The abolition of slavery was a delicate subject in Brazil. Slaves were used by everyone, from the richest to the poorest. They worked as house servants, farmers, miners, prostitutes, and gardeners. Slavery was so widespread in the country that many former slaves owned slaves, and cases of slaves who had their own slaves were common. So strongly entrenched was this institution, that none of the rebellions which occurred during the regency in the 1830s advocated ending it. Even the Malê Revolt had as a goal only the release of enslaved Muslims. To oppose slavery was seen as being counter to the national interest. Even so, the emperor did not give up. Pedro despised slave dealers and refused to grant titles of nobility to any of them, including powerful and influential figures at court. He threatened to abdicate if the General Assembly (parliament) did not declare the traffic illegal, which was done in 1850. This was his first open move against slavery.

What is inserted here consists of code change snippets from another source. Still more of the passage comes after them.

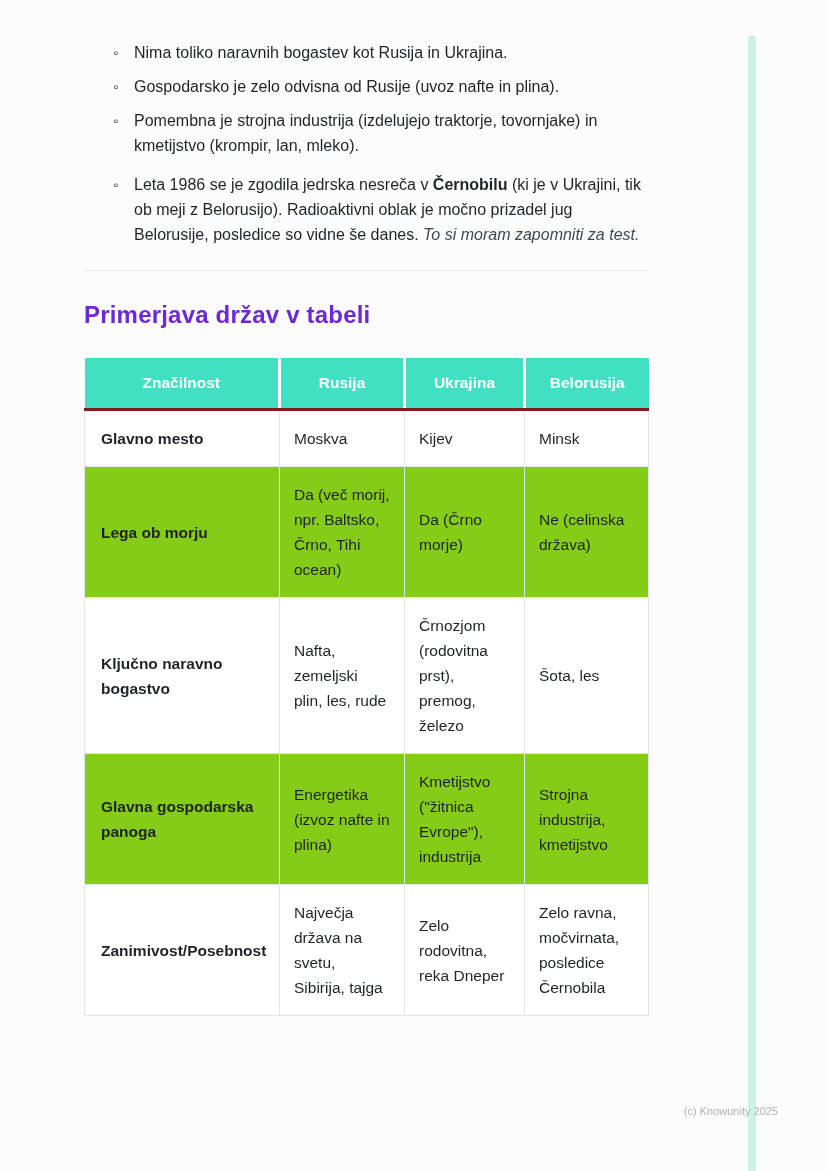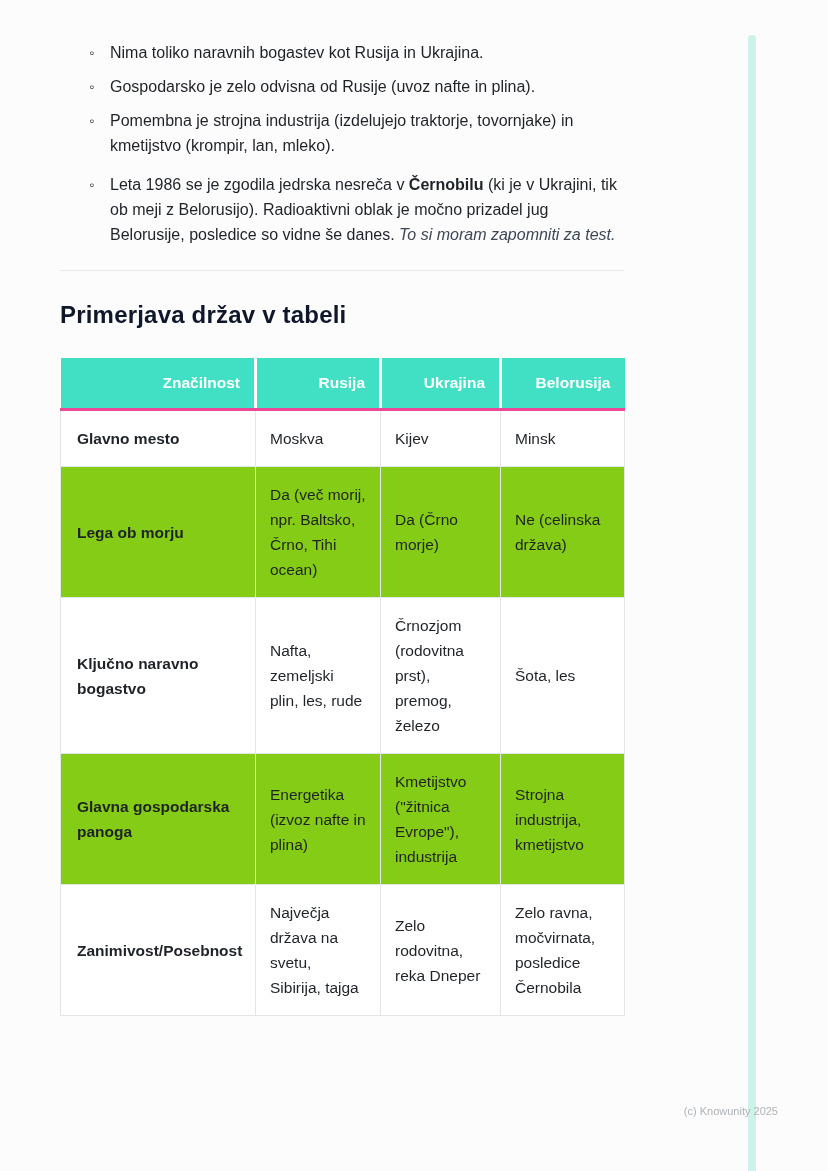--- a/index.html
+++ b/index.html
@@ -22,7 +22,7 @@
   }
   .content {
     position: absolute;
-    left: 60px;
+    left: 84px;
     top: 40px;
     width: 564px;
   }

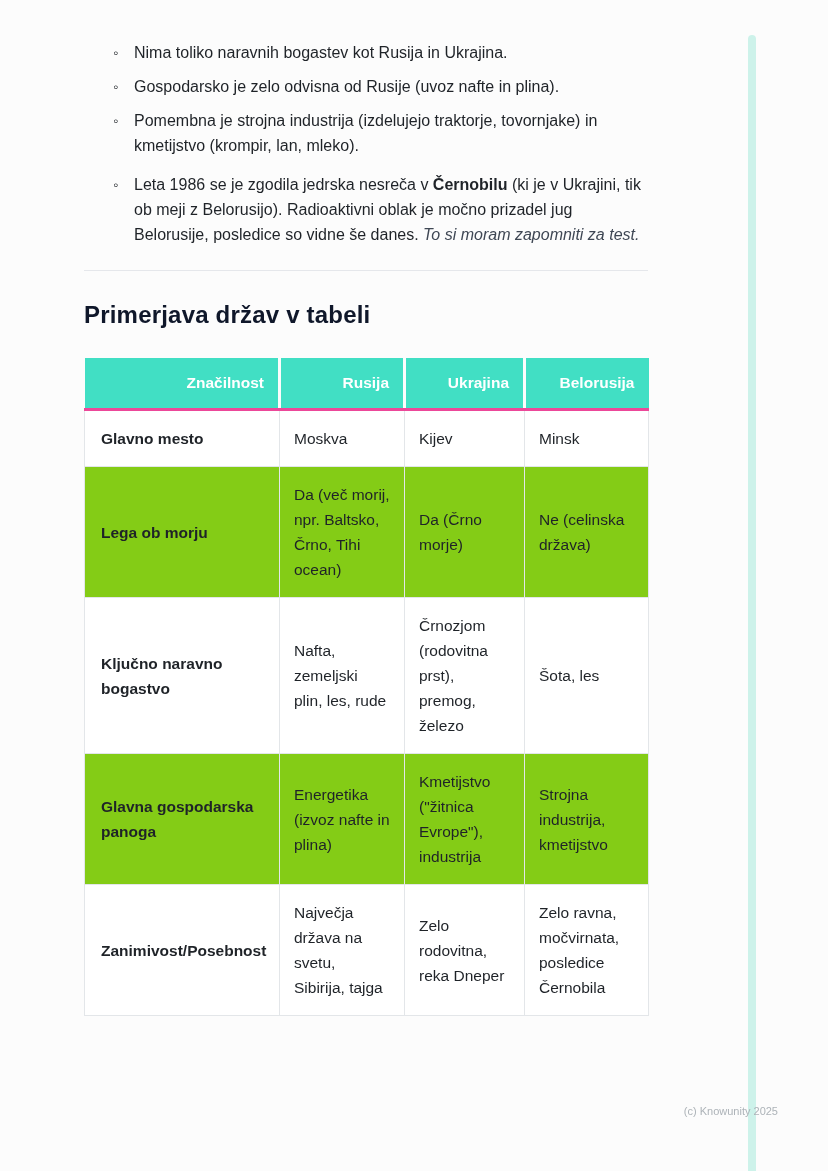--- a/index.html
+++ b/index.html
@@ -69,7 +69,7 @@
     margin: 30px 0 29px 0;
     font-size: 24px;
     font-weight: 700;
-    color: #0f172a;
+    color: #6d28d9;
     letter-spacing: 0.2px;
   }
   table.compare-table {

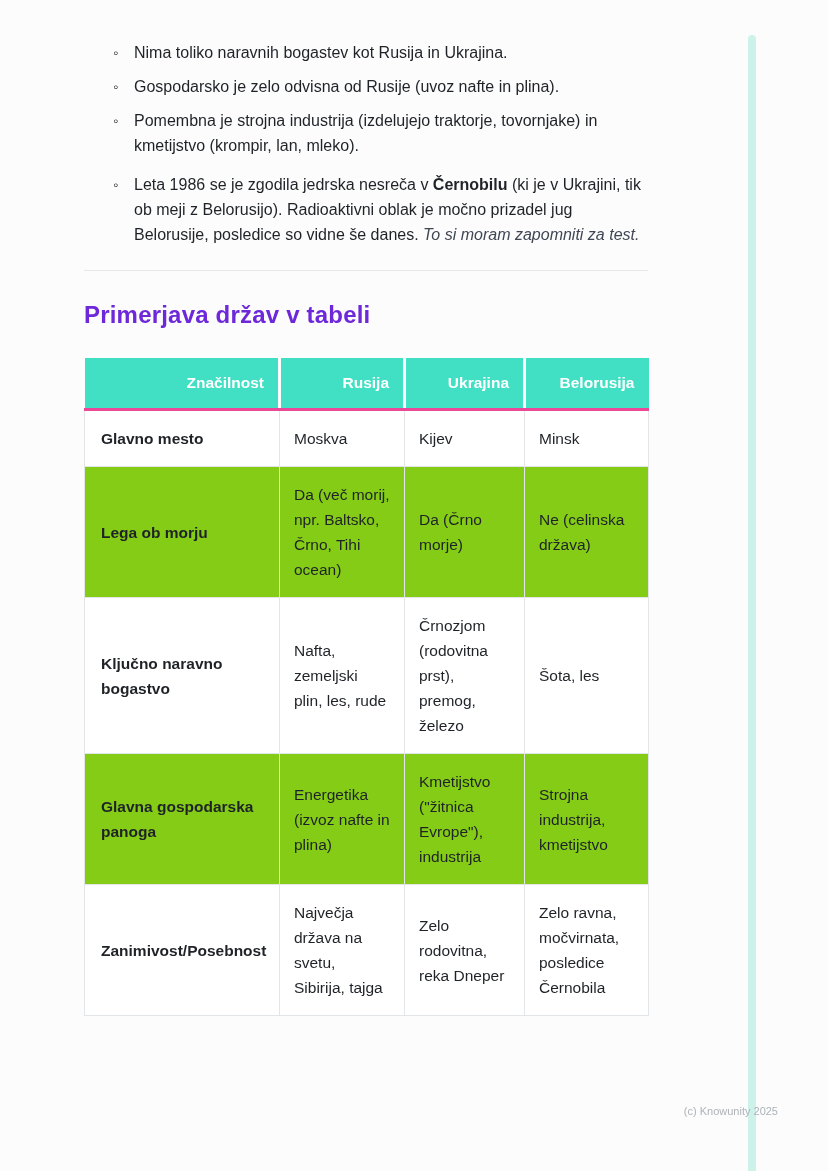--- a/index.html
+++ b/index.html
@@ -86,10 +86,10 @@
     background: #41dfc4;
     color: #ffffff;
     font-weight: 700;
-    text-align: right;
+    text-align: center;
     padding: 16px 14px;
     border-right: 3px solid #fcfcfc;
-    border-bottom: 3px solid #ec4899;
+    border-bottom: 3px solid #7f1d1d;
   }
   .compare-table th:last-child { border-right: none; }
   .compare-table td {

As one source supplying new slaves had been eliminated, at the beginning of 1860s Pedro turned his attention to eliminating the remaining source: the enslavement of children born to slaves. On his initiative, legislation was drafted by the Marquis of São Vicente. The Paraguayan War, however, delayed discussion of the proposal by the General Assembly. Pedro openly asked for the gradual eradication of slavery in the Speech from the Throne of 1867. He was heavily criticized (including by the republicans), and his move condemned as "national suicide." The accusation was aired "that abolition was his personal desire and not that of the nation." Eventually, the nomination of the abolitionist and conservative Viscount of Rio Branco as President of the Council of Ministers made possible the passage of the bill, which was enacted as the Law of Free Birth on 28 September 1871, under which all children born of slave women after that date would be considered free.